:: SUPPLIED MATERIAL ::

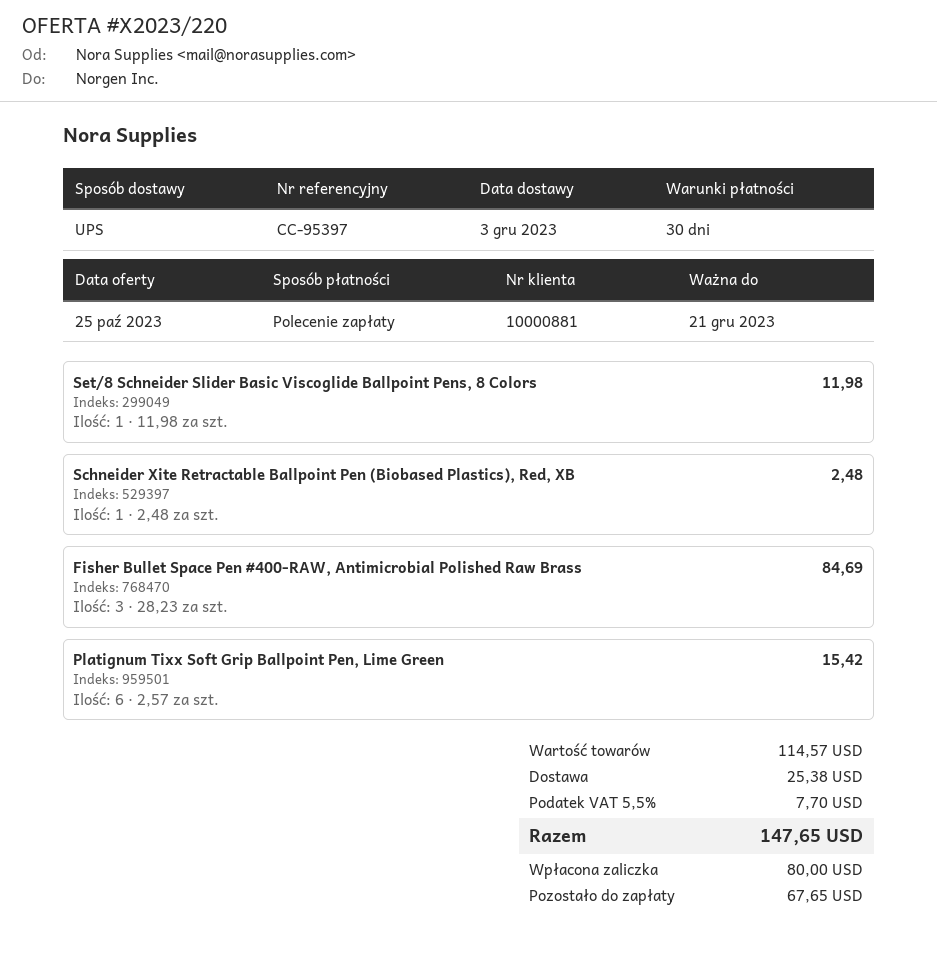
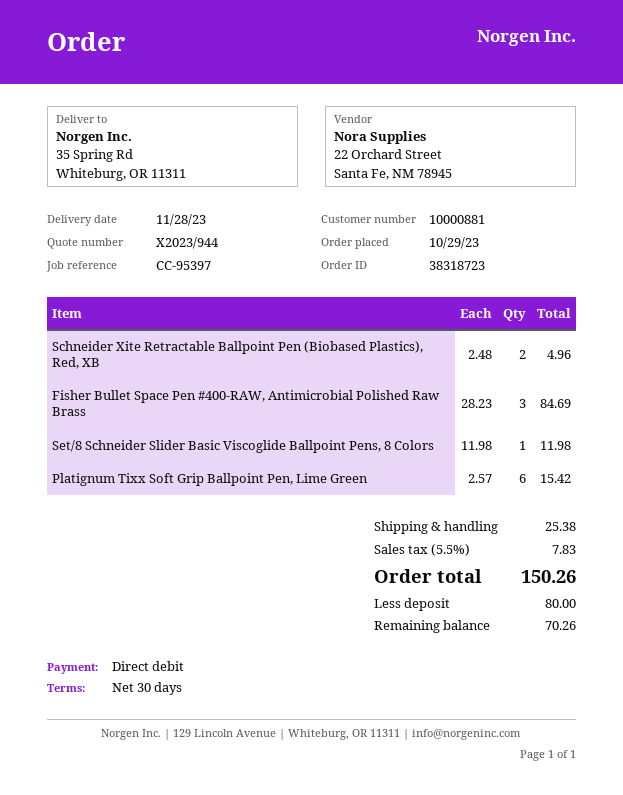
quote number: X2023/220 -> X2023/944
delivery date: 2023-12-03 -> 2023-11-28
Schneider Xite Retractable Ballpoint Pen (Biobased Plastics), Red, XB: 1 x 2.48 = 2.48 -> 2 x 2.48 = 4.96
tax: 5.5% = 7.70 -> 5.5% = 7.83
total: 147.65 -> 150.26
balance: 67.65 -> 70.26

:::
:: SUPPLIED MATERIAL ::

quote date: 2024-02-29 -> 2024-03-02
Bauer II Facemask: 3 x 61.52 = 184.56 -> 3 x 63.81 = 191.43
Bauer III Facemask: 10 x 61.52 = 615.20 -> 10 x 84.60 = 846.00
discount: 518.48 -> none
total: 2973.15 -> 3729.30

:::

** WHAT YOU ARE ASKED TO DO **
When you reach the line holding "quote number: X2023/220 -> X2023/944" in the records above, begin reproducing exactly, stop after the line holding "balance: 67.65 -> 70.26", and output nothing else.

** OUTPUT FOR THIS EXERCISE **
quote number: X2023/220 -> X2023/944
delivery date: 2023-12-03 -> 2023-11-28
Schneider Xite Retractable Ballpoint Pen (Biobased Plastics), Red, XB: 1 x 2.48 = 2.48 -> 2 x 2.48 = 4.96
tax: 5.5% = 7.70 -> 5.5% = 7.83
total: 147.65 -> 150.26
balance: 67.65 -> 70.26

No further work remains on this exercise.